▶ Task statement: The required response is the number of lines in the entries that include the word "Wood", with nothing added.

▶ Records for the exercise:
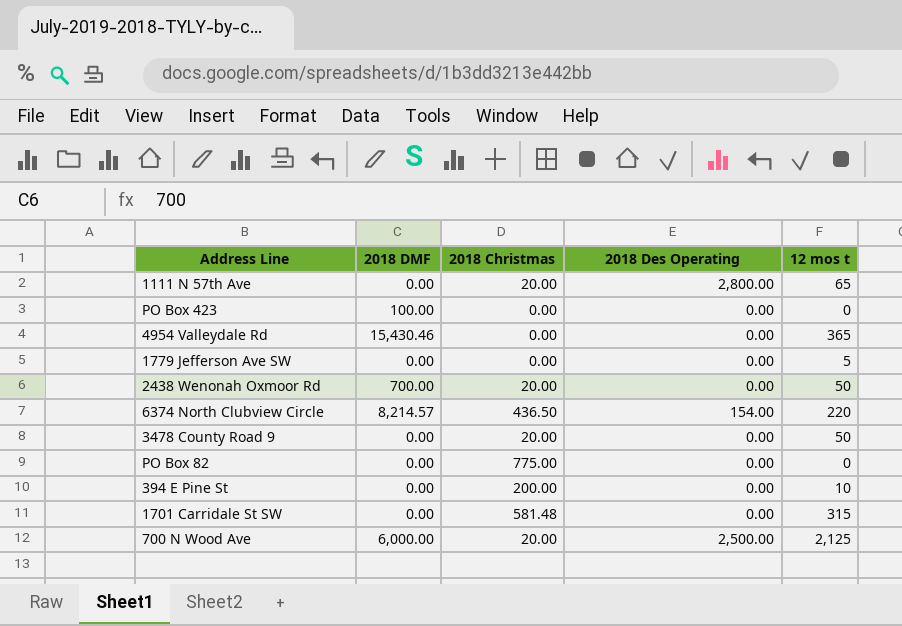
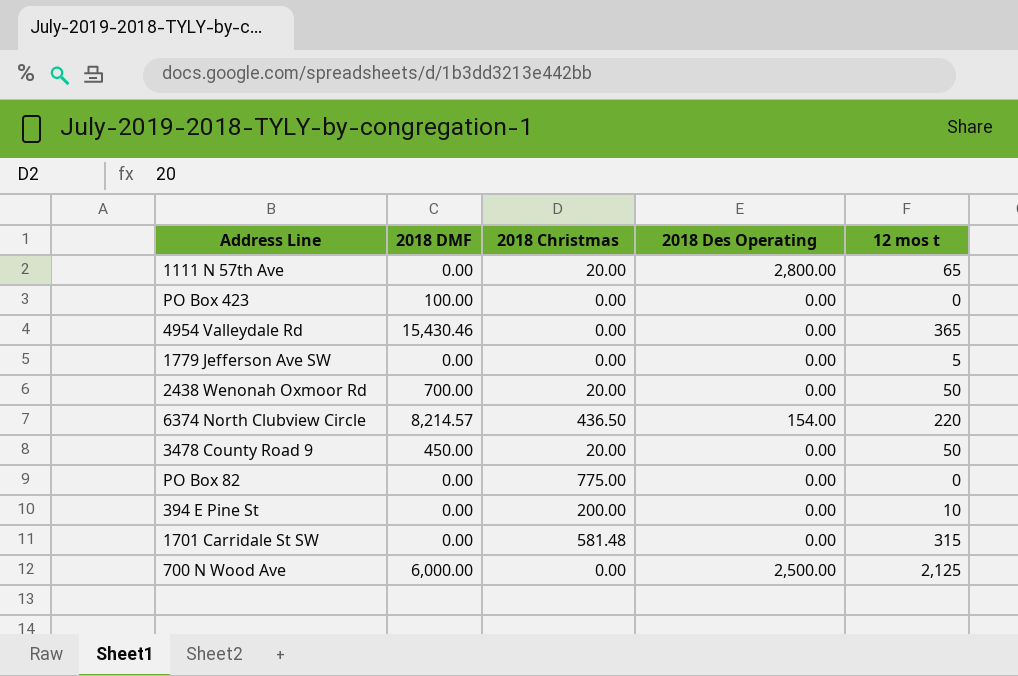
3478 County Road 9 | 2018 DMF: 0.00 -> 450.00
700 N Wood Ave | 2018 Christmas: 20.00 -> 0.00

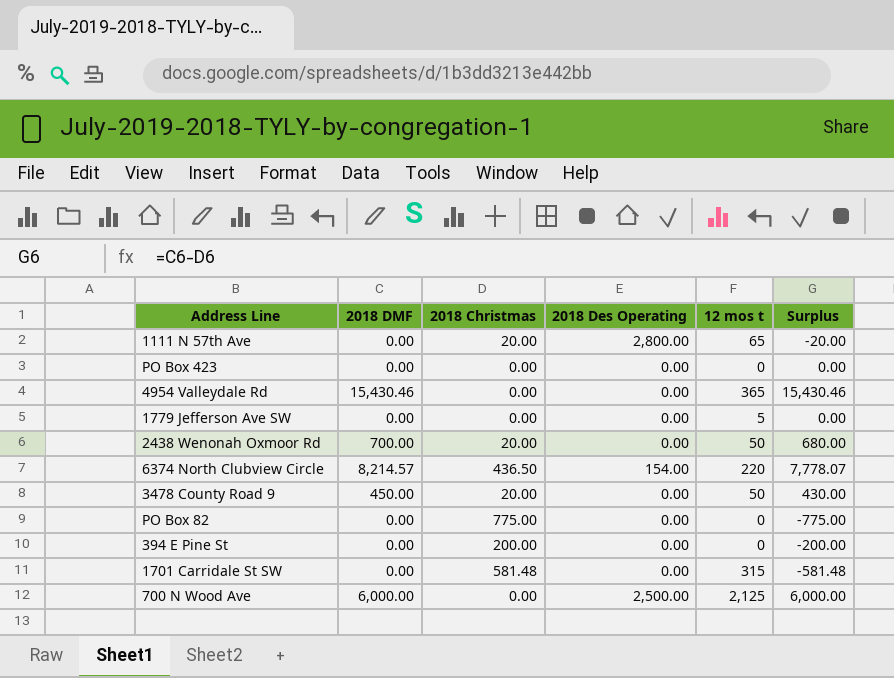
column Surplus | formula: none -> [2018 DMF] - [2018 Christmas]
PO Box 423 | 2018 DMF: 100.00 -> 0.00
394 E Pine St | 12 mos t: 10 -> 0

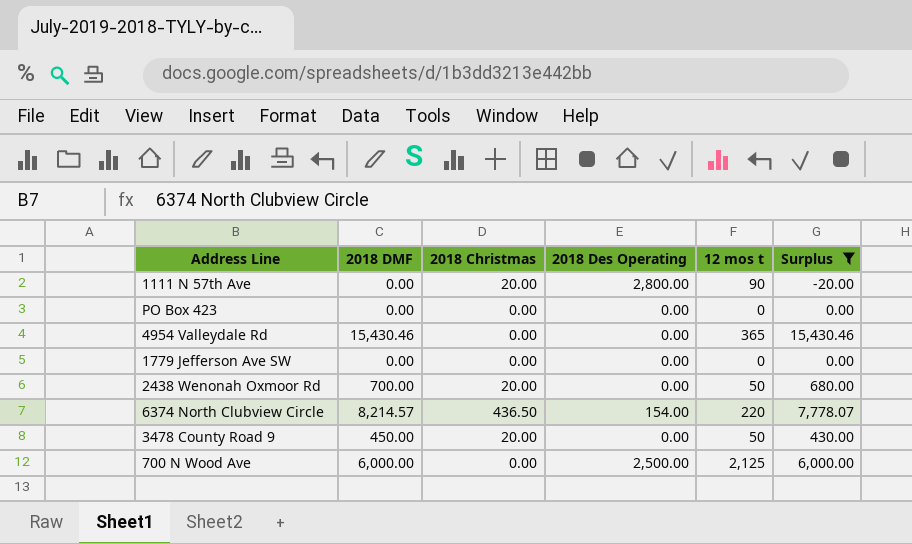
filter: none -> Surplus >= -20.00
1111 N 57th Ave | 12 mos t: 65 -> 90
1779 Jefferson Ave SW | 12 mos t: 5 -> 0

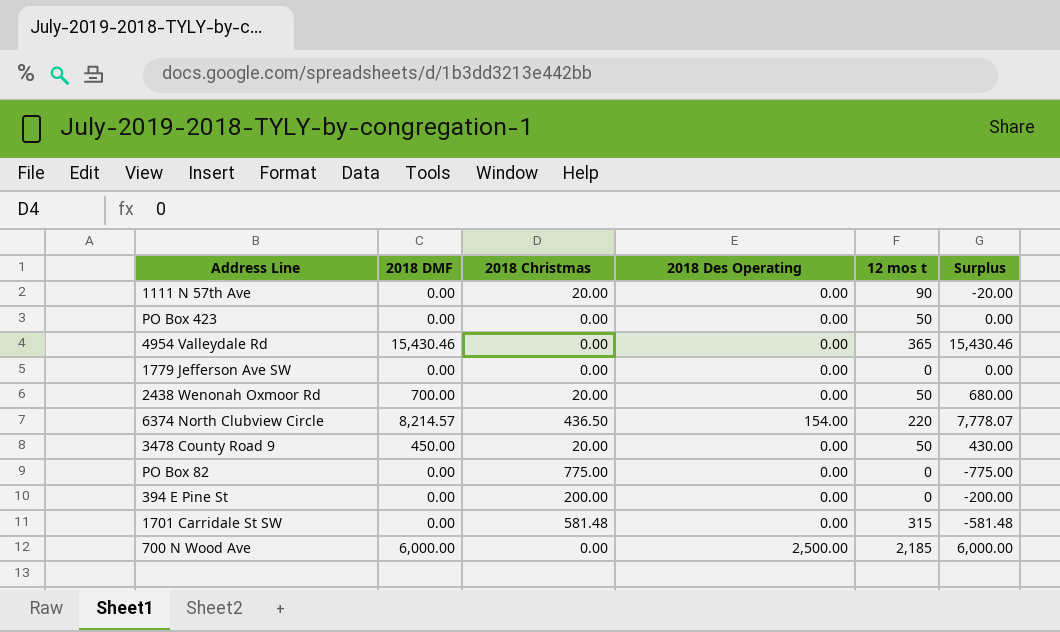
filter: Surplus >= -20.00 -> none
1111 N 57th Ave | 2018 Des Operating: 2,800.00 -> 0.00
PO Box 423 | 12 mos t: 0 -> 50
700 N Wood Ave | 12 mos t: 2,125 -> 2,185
==
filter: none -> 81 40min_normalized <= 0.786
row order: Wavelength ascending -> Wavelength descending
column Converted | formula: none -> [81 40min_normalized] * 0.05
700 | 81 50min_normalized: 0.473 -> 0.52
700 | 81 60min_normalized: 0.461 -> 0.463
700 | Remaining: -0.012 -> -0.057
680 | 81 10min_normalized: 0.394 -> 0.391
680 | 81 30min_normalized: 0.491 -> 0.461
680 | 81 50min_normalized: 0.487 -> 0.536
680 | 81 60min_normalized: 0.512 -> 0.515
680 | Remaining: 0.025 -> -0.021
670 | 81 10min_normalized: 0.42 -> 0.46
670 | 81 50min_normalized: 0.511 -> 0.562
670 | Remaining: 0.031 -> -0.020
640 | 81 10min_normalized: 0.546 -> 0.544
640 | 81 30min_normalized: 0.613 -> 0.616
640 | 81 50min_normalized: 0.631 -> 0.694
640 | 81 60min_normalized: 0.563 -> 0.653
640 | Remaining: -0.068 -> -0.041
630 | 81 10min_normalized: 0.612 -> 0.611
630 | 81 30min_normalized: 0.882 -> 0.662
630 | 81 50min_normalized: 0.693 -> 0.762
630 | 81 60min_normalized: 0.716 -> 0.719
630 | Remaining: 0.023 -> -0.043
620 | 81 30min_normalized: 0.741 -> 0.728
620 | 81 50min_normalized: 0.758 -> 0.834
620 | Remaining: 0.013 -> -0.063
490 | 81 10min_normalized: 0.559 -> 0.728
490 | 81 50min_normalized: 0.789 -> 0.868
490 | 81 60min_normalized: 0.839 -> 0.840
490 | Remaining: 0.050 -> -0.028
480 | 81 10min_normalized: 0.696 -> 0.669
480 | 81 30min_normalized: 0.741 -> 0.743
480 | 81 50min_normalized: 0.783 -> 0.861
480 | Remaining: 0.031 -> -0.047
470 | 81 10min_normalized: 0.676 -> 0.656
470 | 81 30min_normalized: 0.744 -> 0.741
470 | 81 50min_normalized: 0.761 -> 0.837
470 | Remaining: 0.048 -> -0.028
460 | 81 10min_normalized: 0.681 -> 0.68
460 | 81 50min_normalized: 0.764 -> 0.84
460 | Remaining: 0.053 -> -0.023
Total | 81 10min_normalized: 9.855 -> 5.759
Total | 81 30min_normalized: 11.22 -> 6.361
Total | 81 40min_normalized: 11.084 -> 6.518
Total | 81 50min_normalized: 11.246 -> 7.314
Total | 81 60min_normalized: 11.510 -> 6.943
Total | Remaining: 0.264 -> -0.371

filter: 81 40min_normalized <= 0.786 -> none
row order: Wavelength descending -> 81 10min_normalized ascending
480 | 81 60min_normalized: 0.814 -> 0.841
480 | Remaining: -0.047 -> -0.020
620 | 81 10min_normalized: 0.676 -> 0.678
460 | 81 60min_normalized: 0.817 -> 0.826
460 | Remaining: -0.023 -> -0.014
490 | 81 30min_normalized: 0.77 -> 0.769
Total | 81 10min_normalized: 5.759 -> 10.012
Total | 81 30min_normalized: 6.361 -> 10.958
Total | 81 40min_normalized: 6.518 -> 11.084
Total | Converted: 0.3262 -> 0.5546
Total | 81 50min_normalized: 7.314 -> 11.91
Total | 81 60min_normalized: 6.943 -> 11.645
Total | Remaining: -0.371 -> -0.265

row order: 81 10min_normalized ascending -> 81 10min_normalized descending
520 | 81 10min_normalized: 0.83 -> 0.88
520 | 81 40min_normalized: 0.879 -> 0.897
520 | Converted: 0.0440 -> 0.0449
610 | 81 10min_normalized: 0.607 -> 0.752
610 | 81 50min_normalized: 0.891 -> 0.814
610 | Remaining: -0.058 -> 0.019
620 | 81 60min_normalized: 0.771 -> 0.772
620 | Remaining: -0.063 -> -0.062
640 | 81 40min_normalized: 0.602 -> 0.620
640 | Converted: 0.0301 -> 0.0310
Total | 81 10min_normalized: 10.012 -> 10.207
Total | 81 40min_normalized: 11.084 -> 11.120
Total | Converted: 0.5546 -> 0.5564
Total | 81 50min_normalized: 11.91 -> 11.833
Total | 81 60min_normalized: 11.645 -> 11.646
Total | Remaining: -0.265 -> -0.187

▶ Response to this exercise: 2